Y las demás cosas que habían compartido. Kiri Te Kanawa en el Convent Garden, la Tate Gallery un domingo por la mañana, un almuerzo en San Lorenzo. La cama. Recordó la sensación de paz que experimentaba al regresar a casa por la noche y entrar en Ovington Street sabiendo que ella estaba allí, esperándole.
Esto era lo que tenía. Alexa. Allí. Esperándole. Y era todo lo que él quería. Todo lo que le importaba. Entonces, ¿por qué diablos dudaba? ¿Qué buscaba? De pronto, estas preguntas se le antojaron tan insignificantes que ni siquiera se molestó en buscar respuesta.
Porque la perspectiva de un futuro sin ella era inimaginable.
Entonces, comprendió que había dejado atrás la encrucijada, que ya estaba comprometido, para lo bueno y para lo malo, hasta que la muerte nos separe. Pero las palabras solemnes ya no le asustaban. Experimentó una insólita e inesperada sensación de culminación y euforia.
Y de urgencia. Ya no había razones para esperar. Sentía una impaciencia nueva. Bastante tiempo había perdido ya. Aspiró profundamente y pisó el acelerador. El motor respondió y el coche ascendió rápidamente por la carretera de Corriehill.
Su madre todavía andaba por allí.
– Está bien -dijo-. Ya te he oído. Me has convencido. Allá voy. -Lo dijo en voz alta y el viento cogió de su boca las palabras y las lanzó detrás de él-. ¡Allá voy!
Se lo decía a las dos. A su madre muerta y a su amante viva.
Los invitados empezaron a desfilar. A lo lejos se veían los faros de los coches, que se alejaban de Corriehill entre las hileras de árboles y cruzaban las altas verjas. Cuando subía la avenida hacia la casa, Noel se cruzó con un par de coches. En la ancha avenida había espacio y tiempo para bromear. Se oyeron jocosos comentarios sobre el presunto retraso de Noel y afirmaciones de que mejor tarde que nunca.
Era evidente que los que salían se habían divertido.
Puesto que ya había empezado el éxodo, Noel no se molestó en aparcar abajo, en el campo, sino que dejó el coche a un lado del paseo, frente a la puerta principal.
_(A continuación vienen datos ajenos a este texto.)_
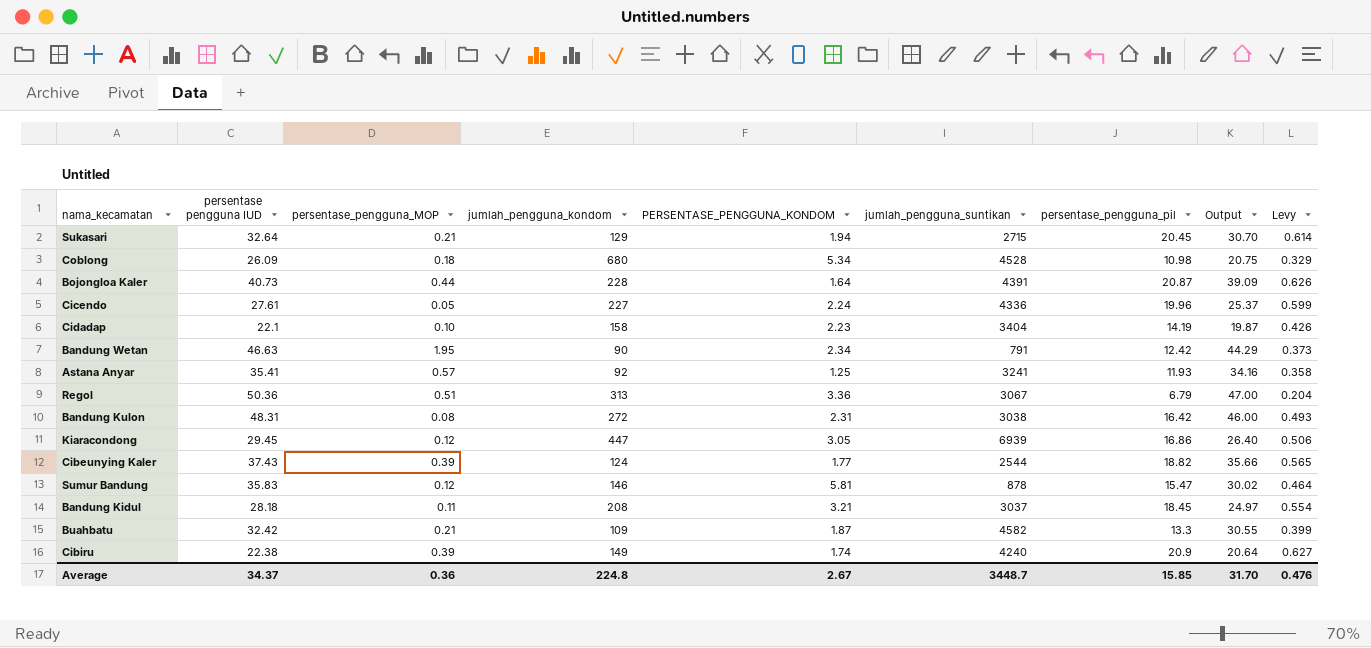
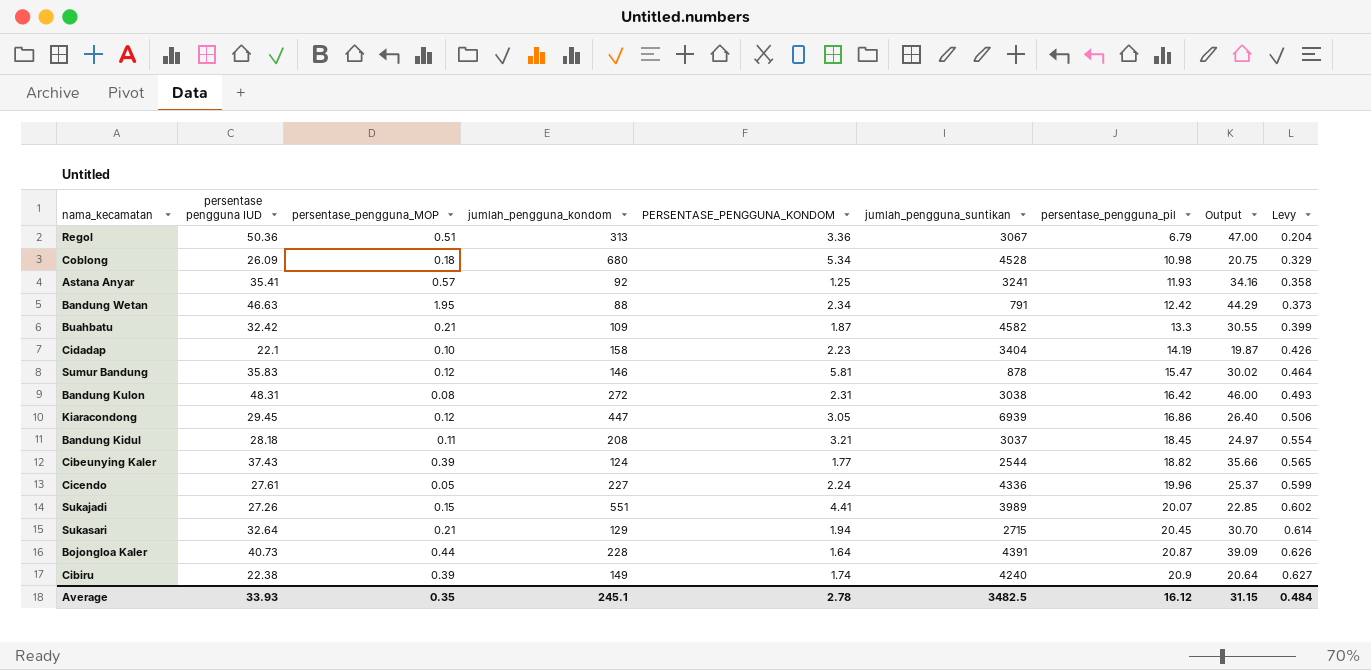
row order: none -> persentase_pengguna_pil ascending
Bandung Wetan | jumlah_pengguna_kondom: 90 -> 88
row Sukajadi: none -> 27.26 | 0.15 | 551 | 4.41 | 3989 | 20.07 | 22.85 | 0.602
Average | persentase pengguna IUD: 34.37 -> 33.93
Average | persentase_pengguna_MOP: 0.36 -> 0.35
Average | jumlah_pengguna_kondom: 224.8 -> 245.1
Average | PERSENTASE_PENGGUNA_KONDOM: 2.67 -> 2.78
Average | jumlah_pengguna_suntikan: 3448.7 -> 3482.5
Average | persentase_pengguna_pil: 15.85 -> 16.12
Average | Output: 31.70 -> 31.15
Average | Levy: 0.476 -> 0.484

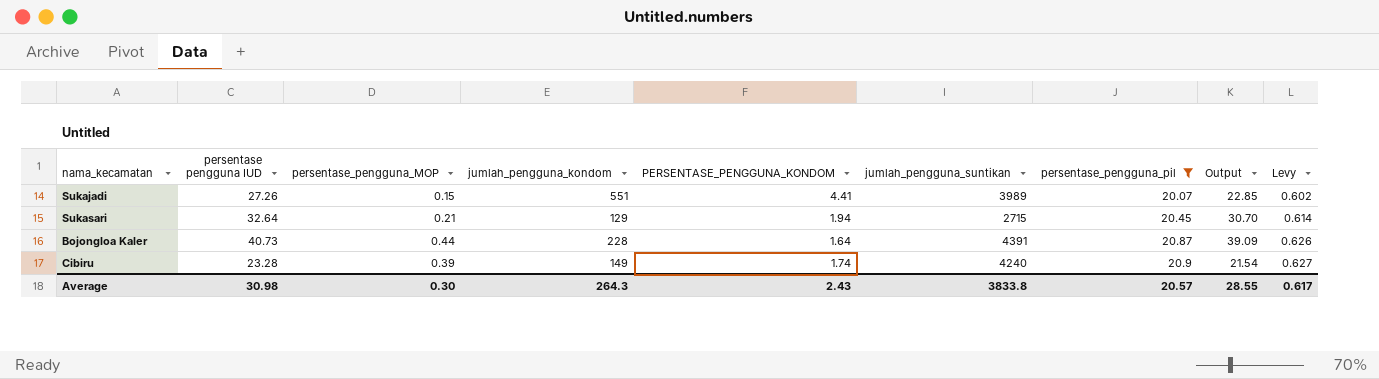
filter: none -> persentase_pengguna_pil >= 20.07
Cibiru | persentase pengguna IUD: 22.38 -> 23.28
Cibiru | Output: 20.64 -> 21.54
Average | persentase pengguna IUD: 33.93 -> 30.98
Average | persentase_pengguna_MOP: 0.35 -> 0.30
Average | jumlah_pengguna_kondom: 245.1 -> 264.3
Average | PERSENTASE_PENGGUNA_KONDOM: 2.78 -> 2.43
Average | jumlah_pengguna_suntikan: 3482.5 -> 3833.8
Average | persentase_pengguna_pil: 16.12 -> 20.57
Average | Output: 31.15 -> 28.55
Average | Levy: 0.484 -> 0.617

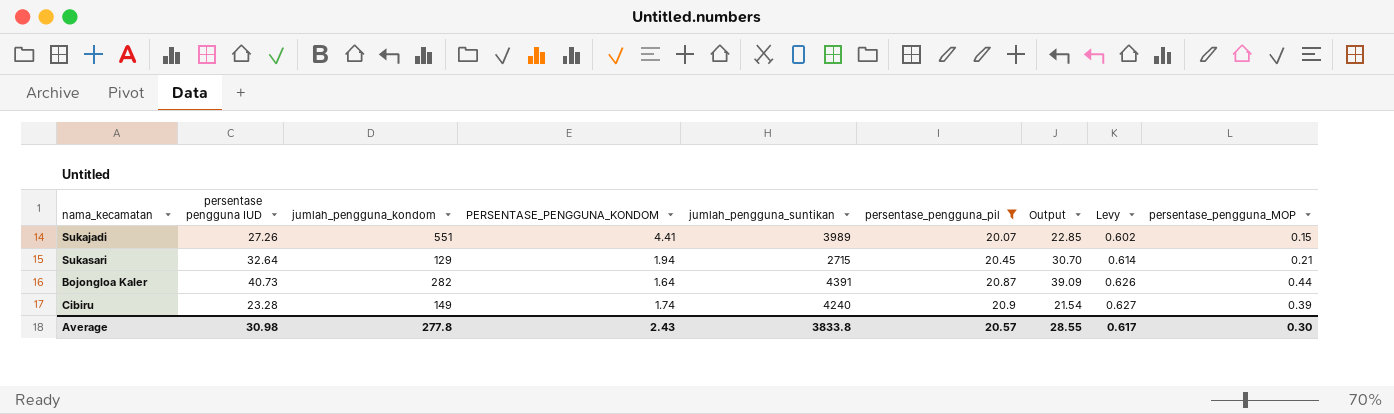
column persentase_pengguna_MOP | position: 3 -> 9
Bojongloa Kaler | jumlah_pengguna_kondom: 228 -> 282
Average | jumlah_pengguna_kondom: 264.3 -> 277.8

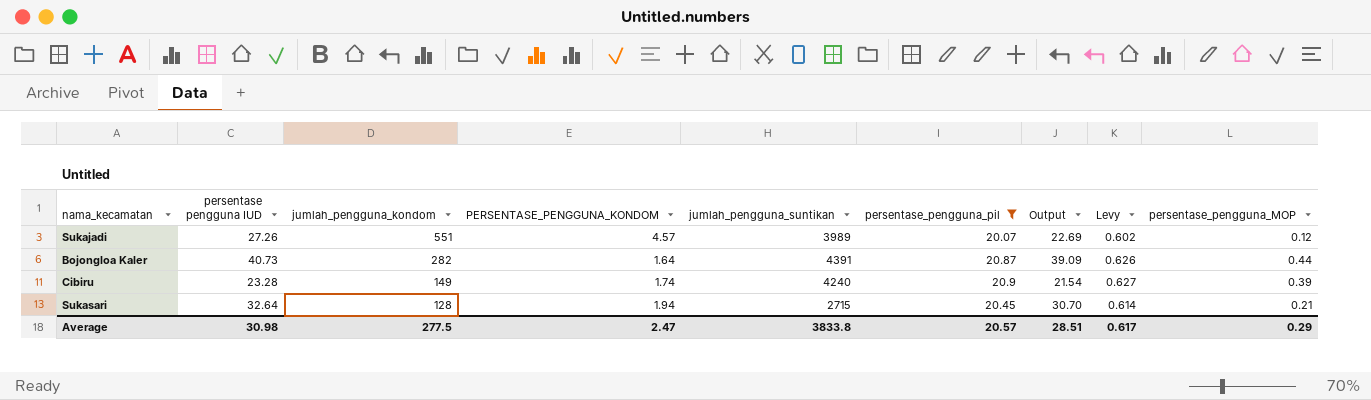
row order: persentase_pengguna_pil ascending -> jumlah_pengguna_kondom descending
Sukajadi | PERSENTASE_PENGGUNA_KONDOM: 4.41 -> 4.57
Sukajadi | Output: 22.85 -> 22.69
Sukajadi | persentase_pengguna_MOP: 0.15 -> 0.12
Sukasari | jumlah_pengguna_kondom: 129 -> 128
Average | jumlah_pengguna_kondom: 277.8 -> 277.5
Average | PERSENTASE_PENGGUNA_KONDOM: 2.43 -> 2.47
Average | Output: 28.55 -> 28.51
Average | persentase_pengguna_MOP: 0.30 -> 0.29

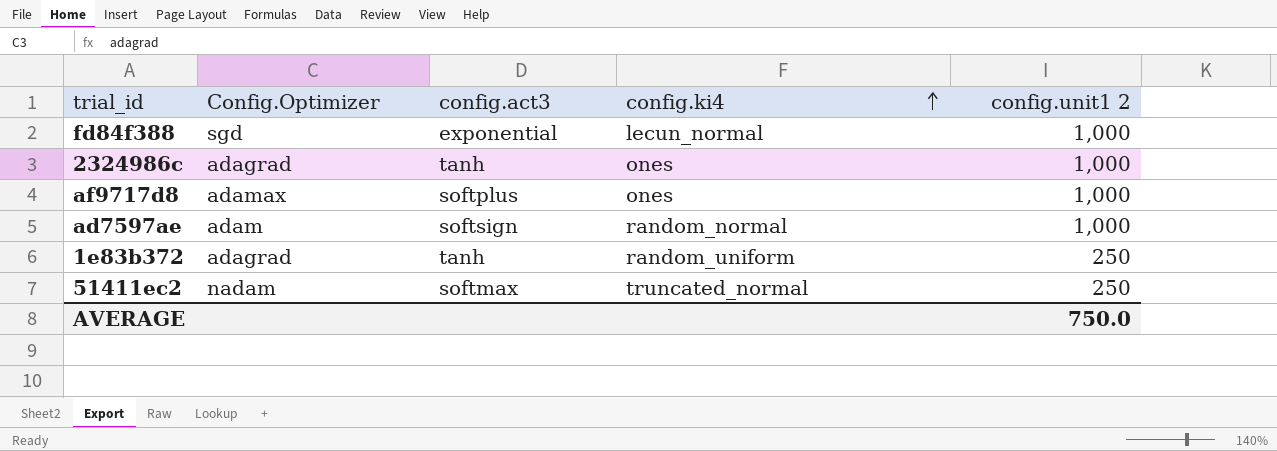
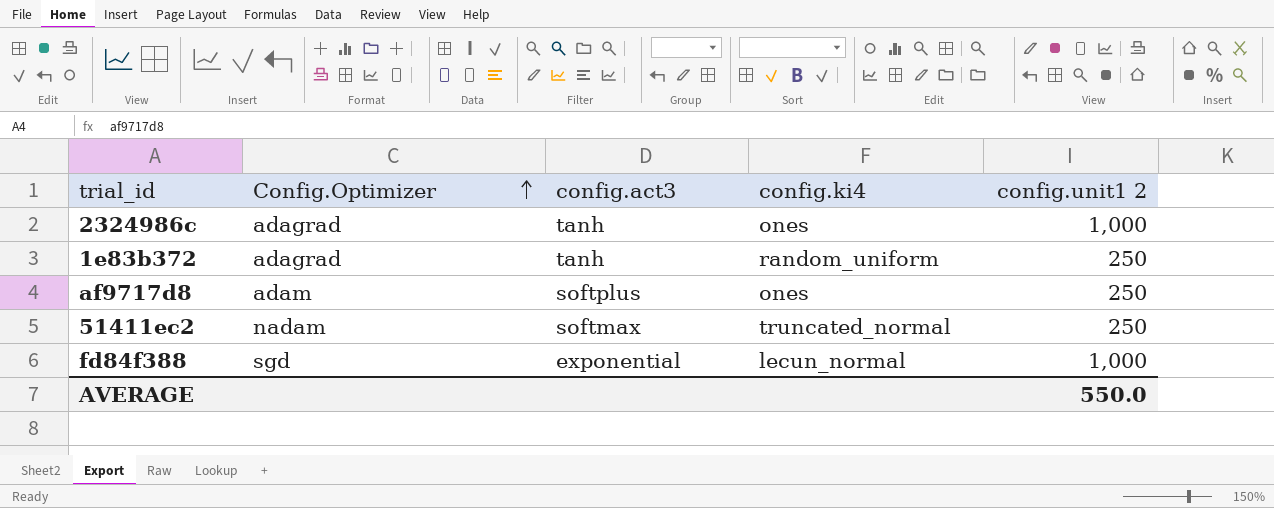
row order: config.ki4 ascending -> Config.Optimizer ascending
row ad7597ae: adam | softsign | random_normal | 1,000 -> none
af9717d8 | Config.Optimizer: adamax -> adam
af9717d8 | config.unit1 2: 1,000 -> 250
AVERAGE | config.unit1 2: 750.0 -> 550.0

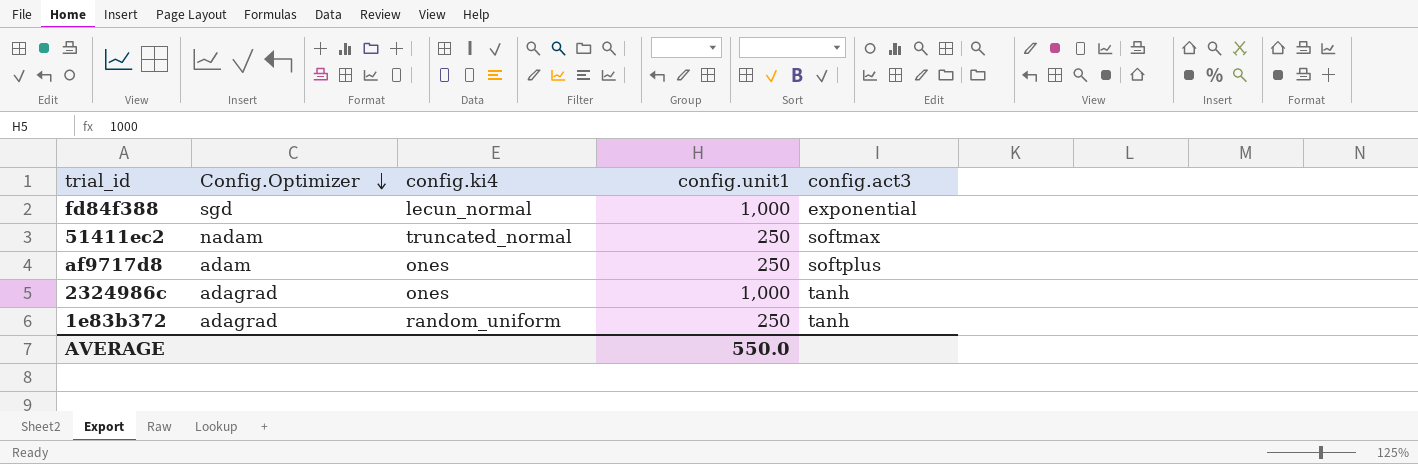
row order: Config.Optimizer ascending -> Config.Optimizer descending
column name: config.unit1 2 -> config.unit1
column config.act3 | position: 3 -> 5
Cuando subió las escaleras, un matrimonio mayor salía de la casa y él les sostuvo la puerta. El hombre le dio cortésmente las gracias y las buenas noches y ofreció el brazo a su esposa para ayudarla a bajar. Noel los siguió con la mirada mientras ellos bajaban las escaleras con precaución charlando animadamente. Les oyó reír. Viejos, quizás, pero se habían divertido, lo habían pasado bien y ahora volvían a casa juntos. Pensó nuevamente: hasta que la muerte nos separe. Y, al fin y al cabo, la muerte no era más que una parte de la vida y era la parte viva lo que importaba.